Monday, October 18, 2010

Readings for 10/18

One of the readings for this week was “Lean and Mean” in Enlightened Sexism. In this chapter the author discusses the pressures women and girls face to meet society’s standards of ideal beauty. She notes the explosion in cosmetic surgeries- most notably breast augmentation. Moreover, she describes how the standards of beauty are almost impossible considering women are expected to have tiny waists and yet watermelon size breasts. Only supermodels have these types of bodies but the overwhelming role of the media influences women and girls into extreme forms of dieting, practicing strange exercises, purchasing endless “miracle” beauty products, and even undergoing cosmetic surgery. One point I also found interesting was how women were also expected to binge eat. After a bad break up what do you do? Curl up with a pint of your favorite men- Ben and Jerry. This creates a double standard that wedges women between binging and starving. This reminds me of a previous clip I posted in my blog in which men acted like women. In one part of the scene the men discuss what they’ve eaten that day. One replies, “I shared a bagel…with a trashcan…” another says, “I had a big gust of wind” finally the last one admits, “I had three chocolate cheesecakes!” Clearly men’s interpretation of women is that they have out of control extreme eating habits, and unfortunately they may not be far off. Douglass writes how even girls in the third grade are unhappy with their bodies! She writes that it seems everyone has the mentality “to lose five more pounds.” The Mean section of this chapter comes from the theory that women participate in “hotness Olympics.” Girls are expected to put extreme effort into their appearances and suffer the consequences; those that forgo this hardship are to be ostracized and ridiculed. As demonstrated in movies like Mean Girls, girls compete against each other for the attention of boys- mainly by becoming “hotter” and ruining others’ reputations. Therefore, it becomes a self-enforcing process through which girls influence other girls’ appearances. The first process in destroying unattainable beauty standards may be to break this “girl on girl crime” as Tina Fay puts it in Mean Girls.

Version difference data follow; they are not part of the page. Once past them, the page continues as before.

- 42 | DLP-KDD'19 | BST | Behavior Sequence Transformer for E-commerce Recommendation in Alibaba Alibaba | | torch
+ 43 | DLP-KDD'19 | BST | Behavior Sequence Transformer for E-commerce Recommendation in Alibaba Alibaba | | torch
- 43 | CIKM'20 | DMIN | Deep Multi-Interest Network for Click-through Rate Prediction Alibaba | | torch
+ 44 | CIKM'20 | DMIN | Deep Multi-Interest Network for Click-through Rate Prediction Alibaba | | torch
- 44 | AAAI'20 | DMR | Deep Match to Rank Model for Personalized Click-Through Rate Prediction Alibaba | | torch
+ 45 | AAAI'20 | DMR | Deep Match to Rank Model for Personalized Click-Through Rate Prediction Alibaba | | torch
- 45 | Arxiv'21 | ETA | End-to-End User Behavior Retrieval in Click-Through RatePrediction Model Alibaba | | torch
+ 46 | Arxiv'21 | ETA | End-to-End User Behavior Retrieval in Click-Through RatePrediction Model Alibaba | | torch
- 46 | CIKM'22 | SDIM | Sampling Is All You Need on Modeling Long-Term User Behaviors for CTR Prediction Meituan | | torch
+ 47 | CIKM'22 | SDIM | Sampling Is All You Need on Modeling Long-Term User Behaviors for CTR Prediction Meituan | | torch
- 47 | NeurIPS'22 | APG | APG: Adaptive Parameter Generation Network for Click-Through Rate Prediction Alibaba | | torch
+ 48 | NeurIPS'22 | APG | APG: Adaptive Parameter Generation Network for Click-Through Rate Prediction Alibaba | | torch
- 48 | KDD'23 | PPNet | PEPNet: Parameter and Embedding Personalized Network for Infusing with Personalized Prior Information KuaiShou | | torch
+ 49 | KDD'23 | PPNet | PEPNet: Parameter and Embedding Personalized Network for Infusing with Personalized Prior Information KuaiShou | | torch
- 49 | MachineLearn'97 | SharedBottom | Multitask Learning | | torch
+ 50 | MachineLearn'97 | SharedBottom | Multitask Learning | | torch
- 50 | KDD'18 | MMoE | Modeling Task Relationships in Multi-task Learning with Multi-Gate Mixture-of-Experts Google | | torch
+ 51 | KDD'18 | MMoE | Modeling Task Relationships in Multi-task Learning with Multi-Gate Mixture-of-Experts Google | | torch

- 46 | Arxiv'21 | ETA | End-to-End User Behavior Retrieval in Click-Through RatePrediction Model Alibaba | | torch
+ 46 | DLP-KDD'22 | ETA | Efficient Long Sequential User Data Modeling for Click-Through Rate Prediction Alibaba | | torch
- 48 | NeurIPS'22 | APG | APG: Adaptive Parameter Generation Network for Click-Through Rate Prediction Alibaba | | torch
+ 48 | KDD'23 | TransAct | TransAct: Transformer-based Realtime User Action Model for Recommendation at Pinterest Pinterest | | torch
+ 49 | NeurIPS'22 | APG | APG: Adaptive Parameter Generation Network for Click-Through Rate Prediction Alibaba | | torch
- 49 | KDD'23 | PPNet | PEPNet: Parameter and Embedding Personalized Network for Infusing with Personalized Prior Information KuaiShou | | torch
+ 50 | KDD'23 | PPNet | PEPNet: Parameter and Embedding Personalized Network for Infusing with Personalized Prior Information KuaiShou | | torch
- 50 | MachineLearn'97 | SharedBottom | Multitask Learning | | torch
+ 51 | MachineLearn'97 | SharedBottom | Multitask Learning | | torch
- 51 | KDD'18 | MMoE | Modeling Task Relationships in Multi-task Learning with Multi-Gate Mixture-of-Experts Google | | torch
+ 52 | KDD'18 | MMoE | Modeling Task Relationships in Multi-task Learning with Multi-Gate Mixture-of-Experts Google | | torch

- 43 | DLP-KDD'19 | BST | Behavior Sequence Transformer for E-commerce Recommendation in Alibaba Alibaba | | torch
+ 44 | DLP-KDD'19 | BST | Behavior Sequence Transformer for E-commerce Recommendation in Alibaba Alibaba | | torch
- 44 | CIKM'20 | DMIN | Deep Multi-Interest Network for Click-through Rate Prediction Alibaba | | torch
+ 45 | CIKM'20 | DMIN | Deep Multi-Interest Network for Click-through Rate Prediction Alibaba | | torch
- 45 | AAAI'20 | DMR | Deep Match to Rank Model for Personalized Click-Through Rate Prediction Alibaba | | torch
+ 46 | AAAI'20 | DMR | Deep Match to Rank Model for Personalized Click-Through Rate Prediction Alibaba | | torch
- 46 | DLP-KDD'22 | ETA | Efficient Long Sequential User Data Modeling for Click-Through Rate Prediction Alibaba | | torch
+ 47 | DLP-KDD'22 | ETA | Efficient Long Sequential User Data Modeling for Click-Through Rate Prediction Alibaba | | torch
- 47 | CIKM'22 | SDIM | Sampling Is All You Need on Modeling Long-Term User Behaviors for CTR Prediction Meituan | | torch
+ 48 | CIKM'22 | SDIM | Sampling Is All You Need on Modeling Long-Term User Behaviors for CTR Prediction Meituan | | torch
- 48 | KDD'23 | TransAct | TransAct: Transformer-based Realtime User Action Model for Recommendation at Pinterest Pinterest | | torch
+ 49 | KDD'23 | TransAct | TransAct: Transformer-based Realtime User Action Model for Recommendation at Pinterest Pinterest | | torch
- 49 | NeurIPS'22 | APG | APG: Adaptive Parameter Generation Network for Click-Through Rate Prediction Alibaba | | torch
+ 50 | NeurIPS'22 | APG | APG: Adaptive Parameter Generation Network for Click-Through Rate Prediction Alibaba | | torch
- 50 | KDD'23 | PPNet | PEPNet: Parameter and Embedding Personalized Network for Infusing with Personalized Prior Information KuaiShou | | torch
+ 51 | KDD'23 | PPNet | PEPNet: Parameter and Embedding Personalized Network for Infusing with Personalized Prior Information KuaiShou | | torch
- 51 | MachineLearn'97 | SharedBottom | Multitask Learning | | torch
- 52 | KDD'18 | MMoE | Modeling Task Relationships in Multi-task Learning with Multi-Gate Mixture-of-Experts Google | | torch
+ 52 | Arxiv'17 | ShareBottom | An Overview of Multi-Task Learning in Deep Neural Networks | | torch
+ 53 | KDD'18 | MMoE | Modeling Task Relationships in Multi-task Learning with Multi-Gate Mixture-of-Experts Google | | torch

The other reading was an article about menstrual cycles, PMS, and menopause. This article was interesting because it explored a phenomenon not frequently seriously discussed. Many women will joke about PMS and quickly write off all of their problems onto just a case of PMS. In fact, Fausto-Sterling explains how woman have even come to expect such problems, and that expectation alone may be responsible for the appearance of some symptoms. I have never really considered PMS a serious illness myself, nor have I wondered as to how it seems to have a dramatically different effect on women. This article forced me to consider if PMS was actually a singular condition, given that it has such widespread and varied affects on the body. Few other diseases have such seemingly random effects on the body. Furthermore, PMS may only be considered a “disease” because it deviates from the social norm dictated by men. Women are considered to be slaves to their rollercoaster hormones, whereas men are assumed to be emotionally stable all the time and therefore objective judges about women’s changing behaviors. Why is that the case? Maybe women are the normally emotional ones and men are just emotionless robots. Maybe not. But either way, Fausto-Sterling raises an interesting point that men and women both typically experience an emotional cycle throughout the week. Furthermore, girls and boys have expectations about female behavior during the menstrual cycle and these expectations may then actually induce the anticipated behavior. There is a lack of well-crafted studies that examines the causes PMS. Studies either lack the double blind format, do not contain a placebo group, or the cohort is aware of the study’s purpose. All of these flawed methodologies lead to unreliable results. Menopause inhabits a similar mysterious place in society. Post-menopausal women are considered to be “castrated” and only slightly women because of their lack in estrogen. Stereotypically, post-menopausal women are helpless, wrinkled, depressed and susceptible to disease. However, a study of American and Japanese women revealed that 75% of menopausal women reported no sign of symptoms. Contradictory to common beliefs, postmenopausal women feel just fine. All in all, these readings exposed the standards to which women are expected to hold, positive or negative, and the problems they create.